TASK
Set down the lines of the data exactly, starting at the first and stopping after the line containing "TinyTex.zip Outputs_example.zip TUCR_Database.zip".

DATA UNDER STUDY
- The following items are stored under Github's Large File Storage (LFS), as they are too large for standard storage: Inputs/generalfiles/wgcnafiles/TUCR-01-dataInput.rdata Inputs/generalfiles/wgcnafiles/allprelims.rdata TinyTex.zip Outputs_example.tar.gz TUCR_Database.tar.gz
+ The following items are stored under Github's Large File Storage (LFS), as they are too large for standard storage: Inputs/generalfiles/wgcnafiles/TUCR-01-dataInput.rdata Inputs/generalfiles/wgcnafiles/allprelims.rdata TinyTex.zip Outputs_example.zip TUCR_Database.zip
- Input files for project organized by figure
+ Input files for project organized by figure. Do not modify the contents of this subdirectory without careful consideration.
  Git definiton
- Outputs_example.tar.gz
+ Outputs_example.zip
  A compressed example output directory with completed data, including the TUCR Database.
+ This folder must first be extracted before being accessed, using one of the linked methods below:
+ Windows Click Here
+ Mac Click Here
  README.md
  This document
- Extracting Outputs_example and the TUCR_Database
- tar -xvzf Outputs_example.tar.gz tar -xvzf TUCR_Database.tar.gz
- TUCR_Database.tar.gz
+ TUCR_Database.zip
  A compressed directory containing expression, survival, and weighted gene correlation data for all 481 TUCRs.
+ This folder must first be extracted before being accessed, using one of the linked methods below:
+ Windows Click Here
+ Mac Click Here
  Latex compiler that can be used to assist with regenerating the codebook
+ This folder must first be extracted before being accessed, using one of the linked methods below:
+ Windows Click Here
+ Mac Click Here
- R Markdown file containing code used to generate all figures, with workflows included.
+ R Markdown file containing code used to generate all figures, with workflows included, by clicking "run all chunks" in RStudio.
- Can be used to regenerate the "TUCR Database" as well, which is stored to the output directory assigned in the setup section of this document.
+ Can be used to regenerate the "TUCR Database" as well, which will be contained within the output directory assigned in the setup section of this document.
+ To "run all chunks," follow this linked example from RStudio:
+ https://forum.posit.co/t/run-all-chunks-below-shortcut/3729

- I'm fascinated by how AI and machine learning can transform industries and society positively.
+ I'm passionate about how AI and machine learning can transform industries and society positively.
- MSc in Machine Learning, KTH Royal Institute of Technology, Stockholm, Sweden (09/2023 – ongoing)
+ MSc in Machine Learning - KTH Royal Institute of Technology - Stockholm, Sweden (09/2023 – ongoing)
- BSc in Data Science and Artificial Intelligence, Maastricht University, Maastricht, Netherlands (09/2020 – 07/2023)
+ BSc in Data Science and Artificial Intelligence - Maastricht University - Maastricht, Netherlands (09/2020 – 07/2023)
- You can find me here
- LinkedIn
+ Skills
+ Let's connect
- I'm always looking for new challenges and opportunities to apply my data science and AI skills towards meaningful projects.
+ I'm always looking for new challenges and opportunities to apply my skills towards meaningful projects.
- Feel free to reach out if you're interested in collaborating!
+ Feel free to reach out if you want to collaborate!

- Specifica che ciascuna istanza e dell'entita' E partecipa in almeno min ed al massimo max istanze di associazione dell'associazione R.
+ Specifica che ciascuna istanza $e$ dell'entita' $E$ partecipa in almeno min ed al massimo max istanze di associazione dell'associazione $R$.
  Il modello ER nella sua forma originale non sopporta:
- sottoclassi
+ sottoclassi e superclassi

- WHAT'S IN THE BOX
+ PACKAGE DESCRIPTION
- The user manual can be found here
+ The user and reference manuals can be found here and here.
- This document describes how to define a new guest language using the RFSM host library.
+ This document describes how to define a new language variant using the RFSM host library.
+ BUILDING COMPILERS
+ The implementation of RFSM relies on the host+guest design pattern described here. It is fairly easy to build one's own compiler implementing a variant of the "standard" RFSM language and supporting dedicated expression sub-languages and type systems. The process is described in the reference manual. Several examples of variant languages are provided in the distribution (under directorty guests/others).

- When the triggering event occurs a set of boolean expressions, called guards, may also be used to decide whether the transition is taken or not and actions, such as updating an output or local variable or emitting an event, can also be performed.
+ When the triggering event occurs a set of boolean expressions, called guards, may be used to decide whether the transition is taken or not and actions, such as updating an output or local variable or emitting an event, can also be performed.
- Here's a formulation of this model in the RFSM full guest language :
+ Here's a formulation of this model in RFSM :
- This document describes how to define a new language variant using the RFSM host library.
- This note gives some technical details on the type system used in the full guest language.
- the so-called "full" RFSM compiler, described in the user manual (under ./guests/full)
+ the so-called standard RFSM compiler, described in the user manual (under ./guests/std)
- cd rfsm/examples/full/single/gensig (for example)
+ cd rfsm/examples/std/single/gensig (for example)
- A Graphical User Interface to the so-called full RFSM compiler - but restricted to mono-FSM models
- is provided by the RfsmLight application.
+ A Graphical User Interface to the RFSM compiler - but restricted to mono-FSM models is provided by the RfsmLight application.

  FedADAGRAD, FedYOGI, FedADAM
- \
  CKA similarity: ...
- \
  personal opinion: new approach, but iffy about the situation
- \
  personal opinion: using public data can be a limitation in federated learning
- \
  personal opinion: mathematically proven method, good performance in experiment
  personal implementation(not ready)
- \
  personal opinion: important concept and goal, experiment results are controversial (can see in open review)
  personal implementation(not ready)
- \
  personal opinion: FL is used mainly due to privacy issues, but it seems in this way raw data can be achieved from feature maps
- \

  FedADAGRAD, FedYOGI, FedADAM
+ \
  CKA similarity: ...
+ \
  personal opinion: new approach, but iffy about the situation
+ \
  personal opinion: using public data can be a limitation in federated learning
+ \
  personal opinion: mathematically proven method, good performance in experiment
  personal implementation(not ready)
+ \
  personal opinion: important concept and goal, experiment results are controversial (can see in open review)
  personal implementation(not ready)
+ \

SOLUTION TO THE EXERCISE
- The following items are stored under Github's Large File Storage (LFS), as they are too large for standard storage: Inputs/generalfiles/wgcnafiles/TUCR-01-dataInput.rdata Inputs/generalfiles/wgcnafiles/allprelims.rdata TinyTex.zip Outputs_example.tar.gz TUCR_Database.tar.gz
+ The following items are stored under Github's Large File Storage (LFS), as they are too large for standard storage: Inputs/generalfiles/wgcnafiles/TUCR-01-dataInput.rdata Inputs/generalfiles/wgcnafiles/allprelims.rdata TinyTex.zip Outputs_example.zip TUCR_Database.zip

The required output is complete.